You should increase the max file descriptor limit by ulimit -n 51200

here is more optimizations for your server https://github.com/shadowsocks/shadowsocks/wiki/Optimizing-Shadowsocks

fuyutsuki commented 3 years ago

Thanks for the reply, I'll try it!

fuyutsuki commented 3 years ago

Hi, the next one crashes with the following error, is there any solution?

thread 'tokio-runtime-worker' panicked at 'called `Result::unwrap()` on an `Err` value: Os { code: 98, kind: AddrInUse, message: "Address already in use" }', src/udp.rs:29:88

zephyrchien commented 3 years ago

It seems there was no more available port to be allocated, the OS was complaining. I have to point out that there is a potential resource leak in the current code, for which I am responsible.

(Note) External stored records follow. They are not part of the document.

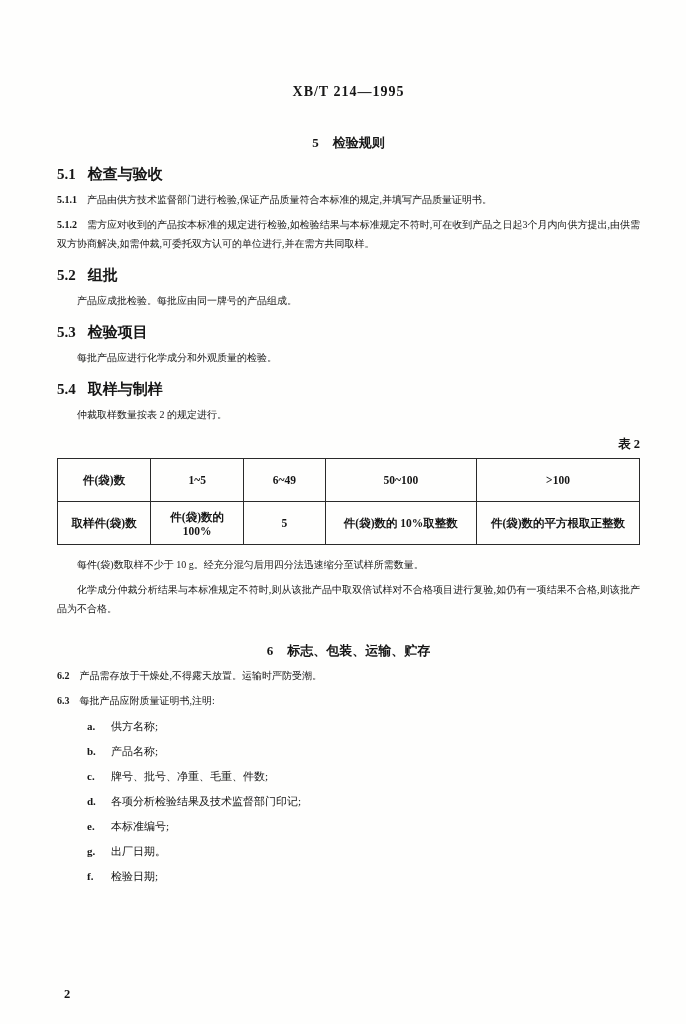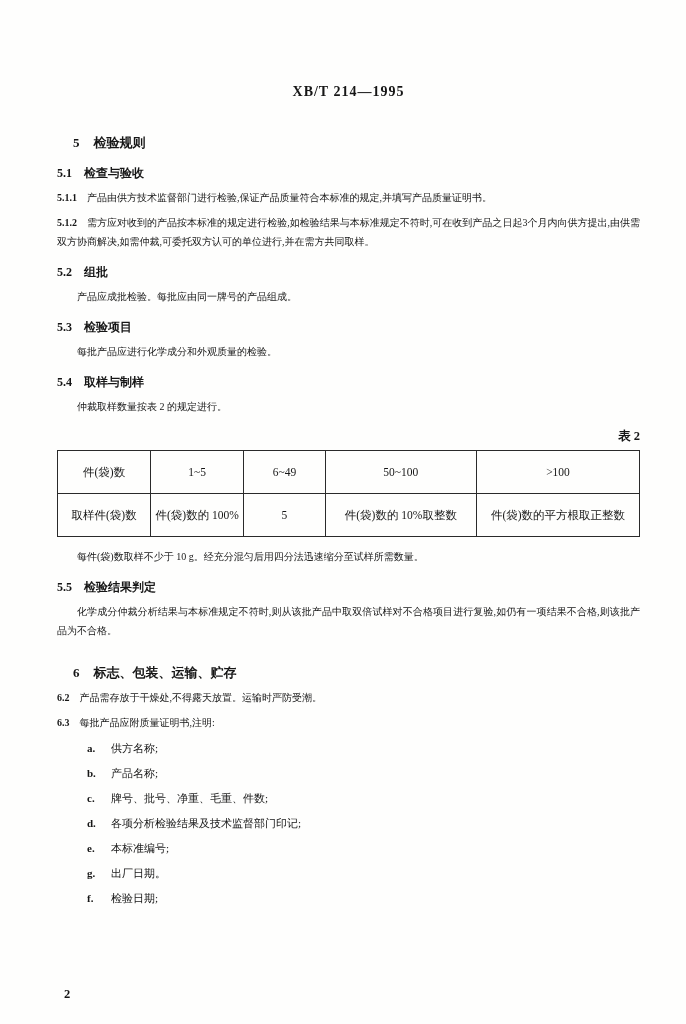"5 检验规则" .sec-heading { margin: 34px 0 0 16px -> 34px 0 0 0; text-align: none -> center }
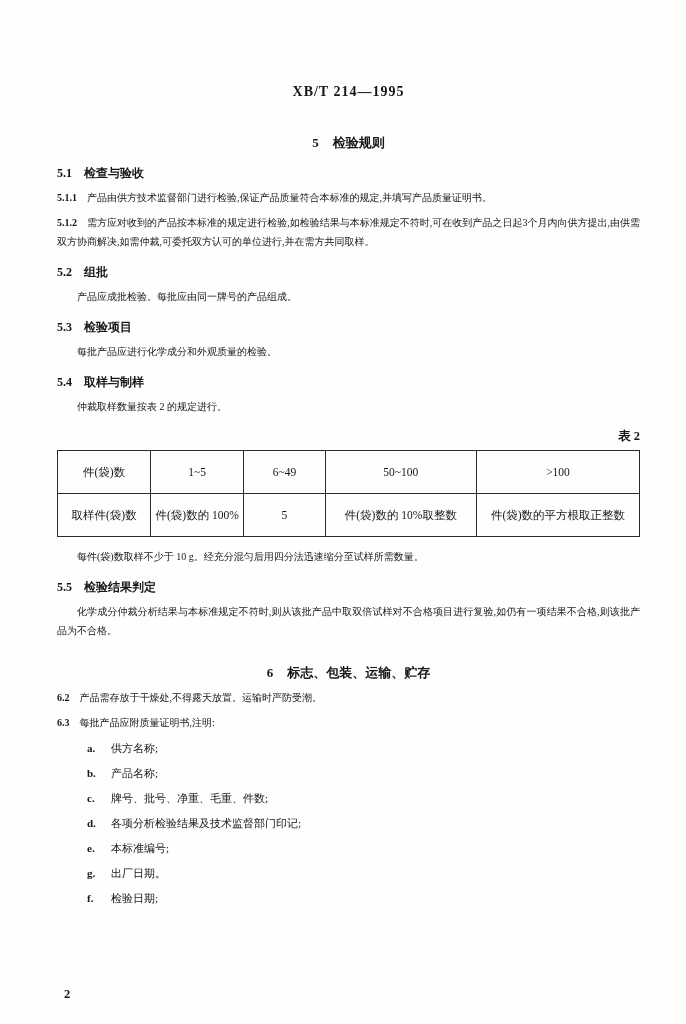"5.1 检查与验收" .sub-heading { font-size: 12px -> 15px }
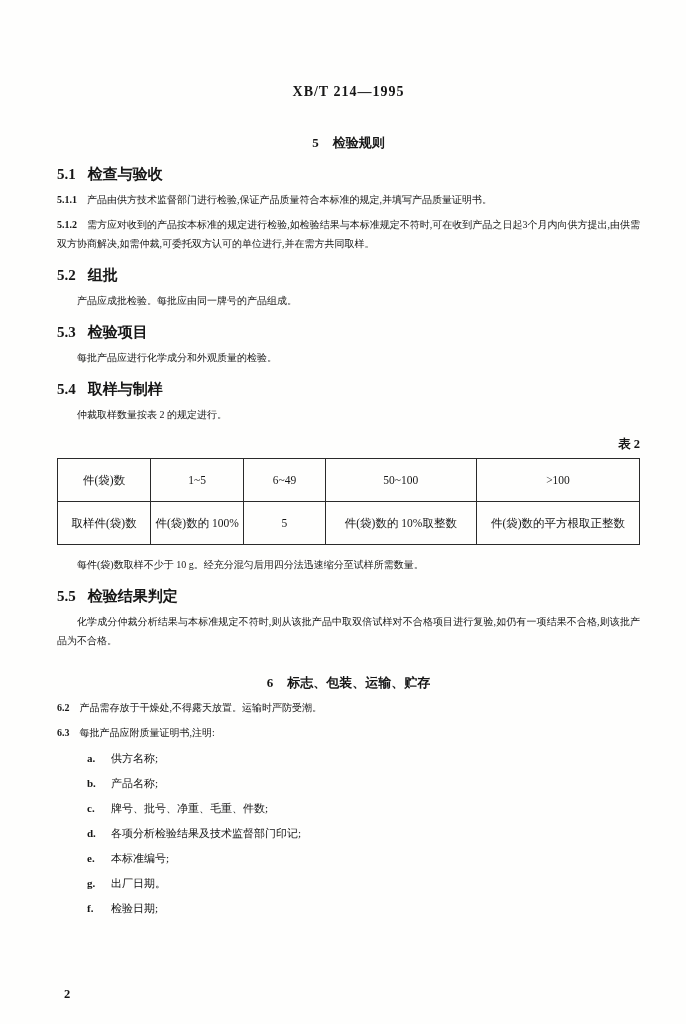"件(袋)数" table.t2 { font-weight: none -> bold }
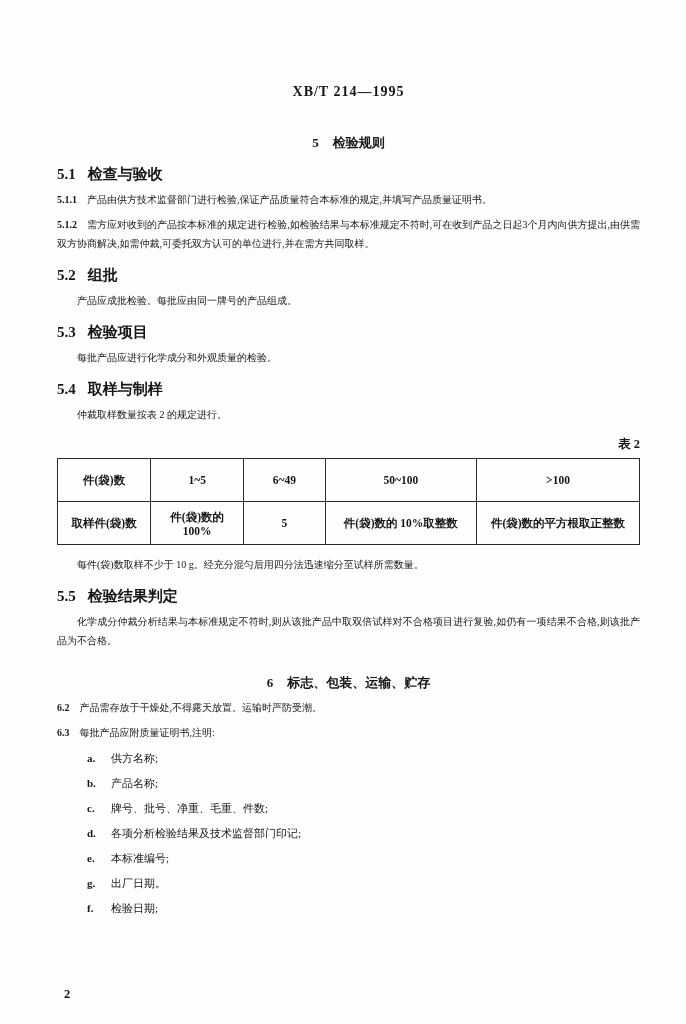"5.5 检验结果判定" div.sub-heading { html: <div> <span>5.5</span><span>检验结果判定</span> </div> -> none }
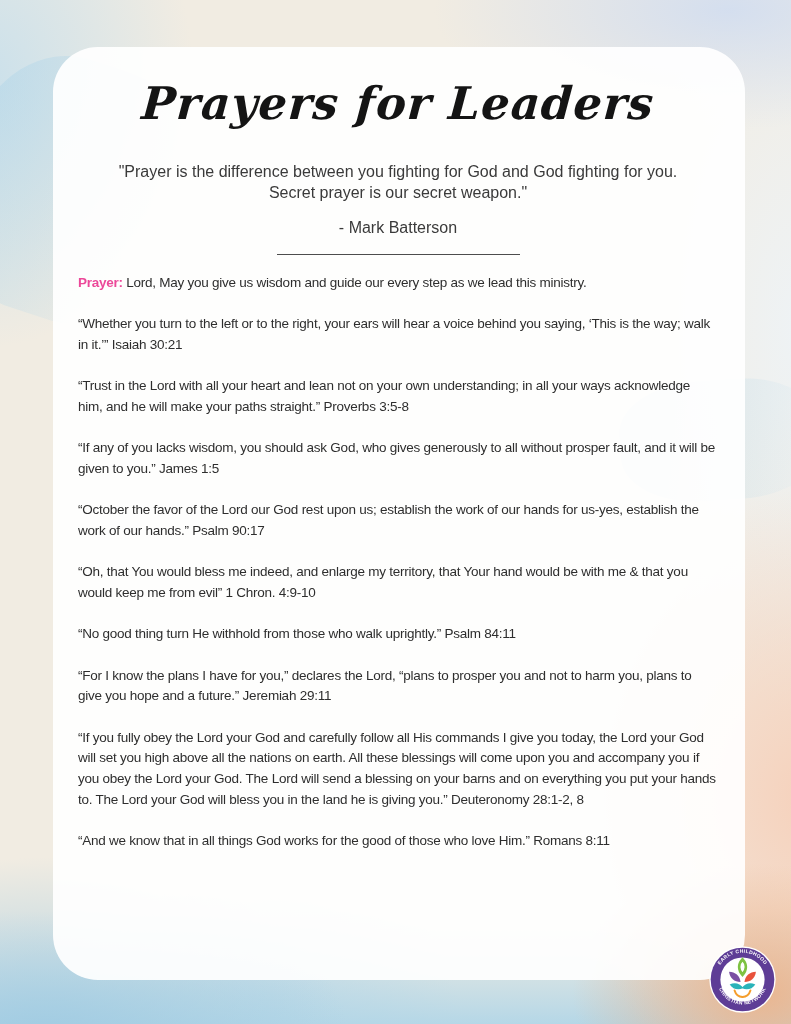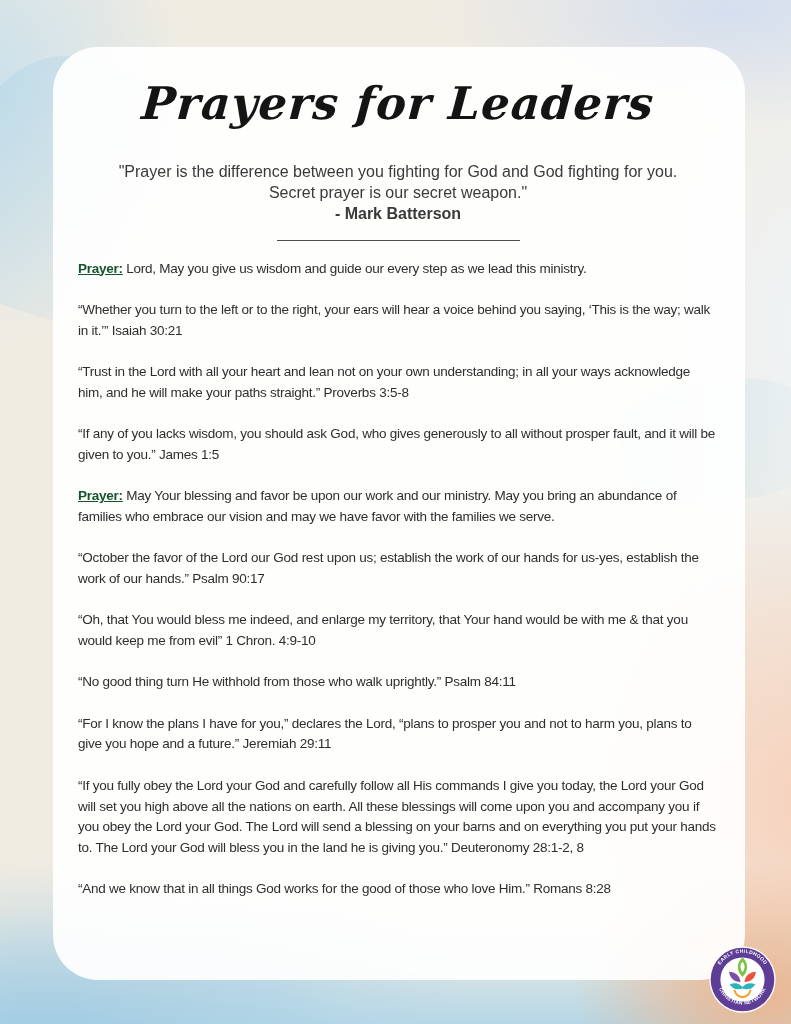"- Mark Batterson" .quote-block .attribution { font-weight: bold -> none; margin-top: 0 -> 14px }
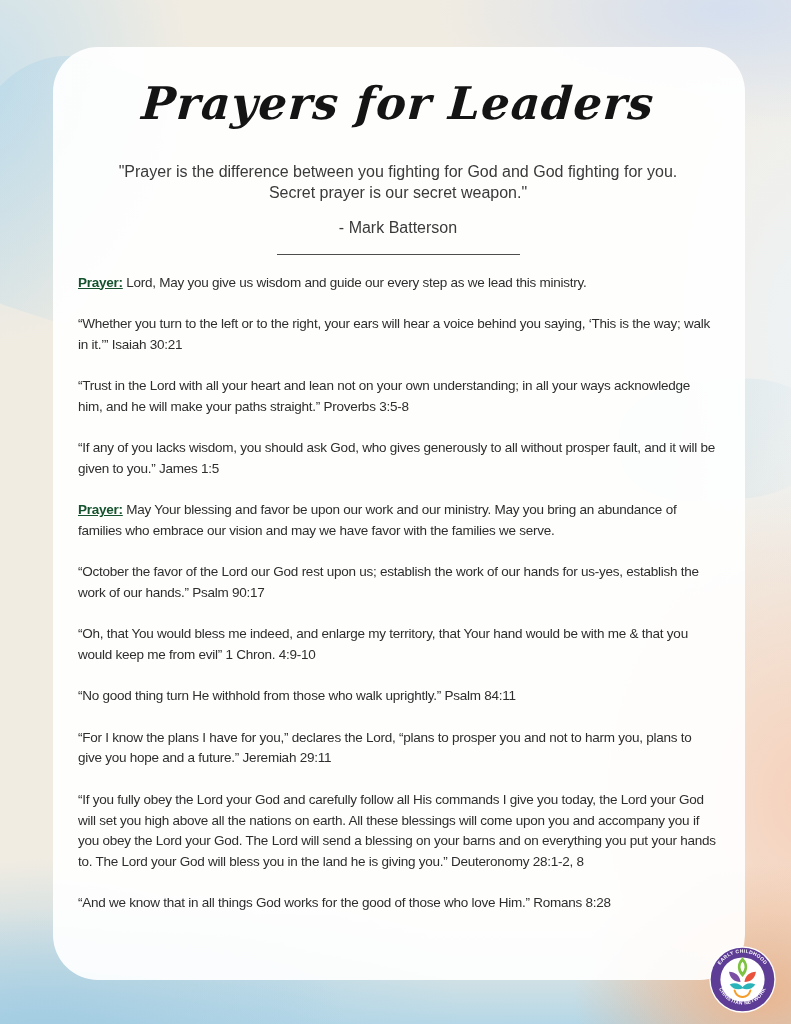"Prayer:" .prayer-label { color: #14532d -> #ec4899; text-decoration: underline -> none }
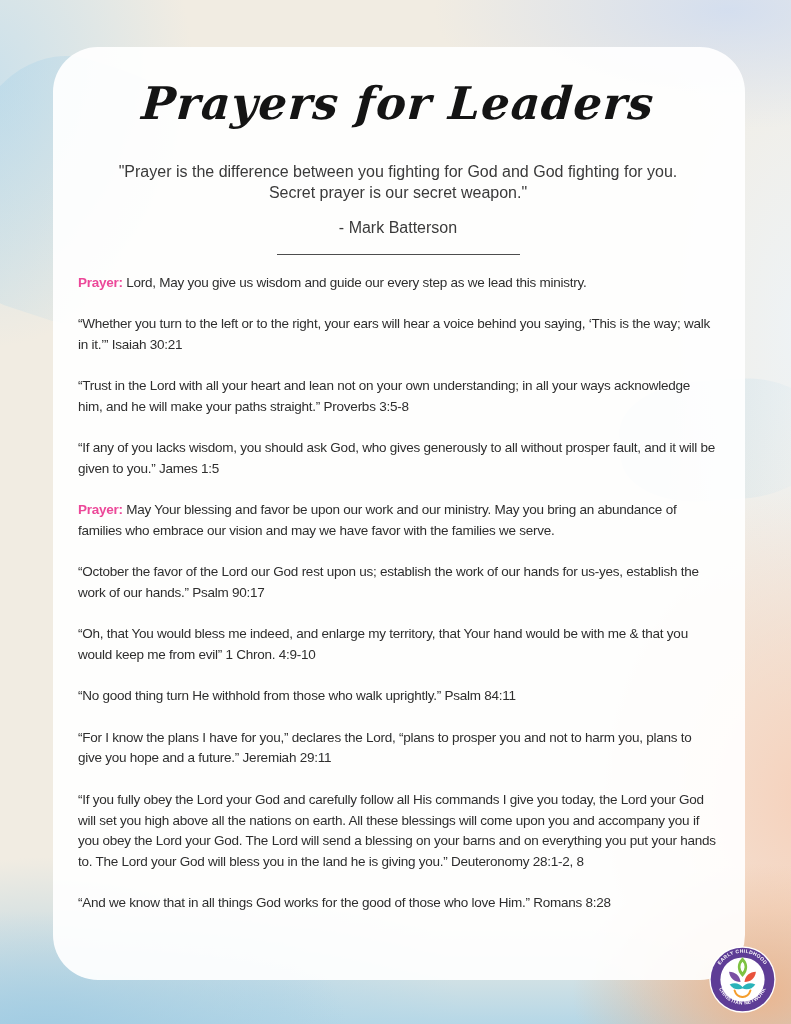"Prayer: May Your blessing and" p { html: <p><span>Prayer:</span> May Your blessing and favor be upon our work and our ministry. May you bring an abundance of families who embrace our vision and may we have favor with the families we serve.</p> -> none }
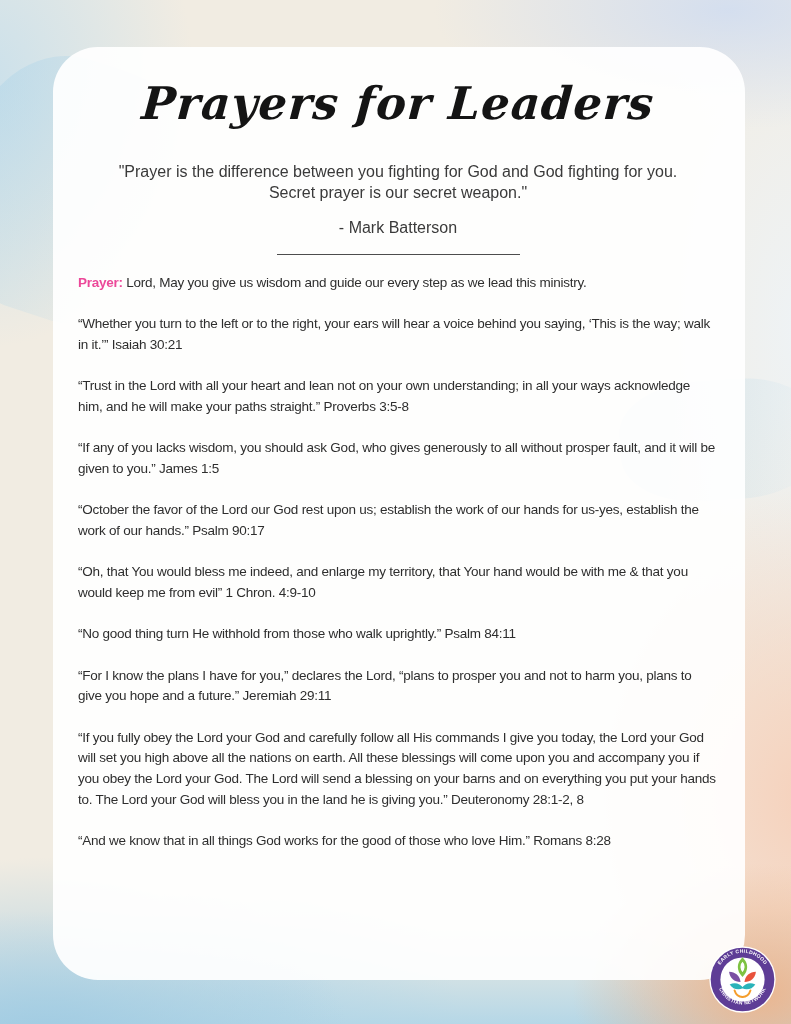"“And we know that in" p { text: 8:28 -> 8:11 }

The udp module was initially created by me a few months ago, to solve #26. It is not so well designed(I supposed that people seldom use this program to forward udp, so I tried to minimize the overhead..). After the merge(#27), it just works.

There is only one global timer, which finally clears states and close fds. If the relay continues to receive UDP packets, the cleaning up logic will never be executed, thus leading to a resource leak. Morever, the hardcoded TIMEOUT value is 15min, making the problem even more severe.

The solution is simple: set timeout for each socket & set a proper TIMEOUT value.

fuyutsuki commented 3 years ago

I tried to fix it by tweaking the timeout value, but I wasn't able to set the timeout for every single socket, thank you!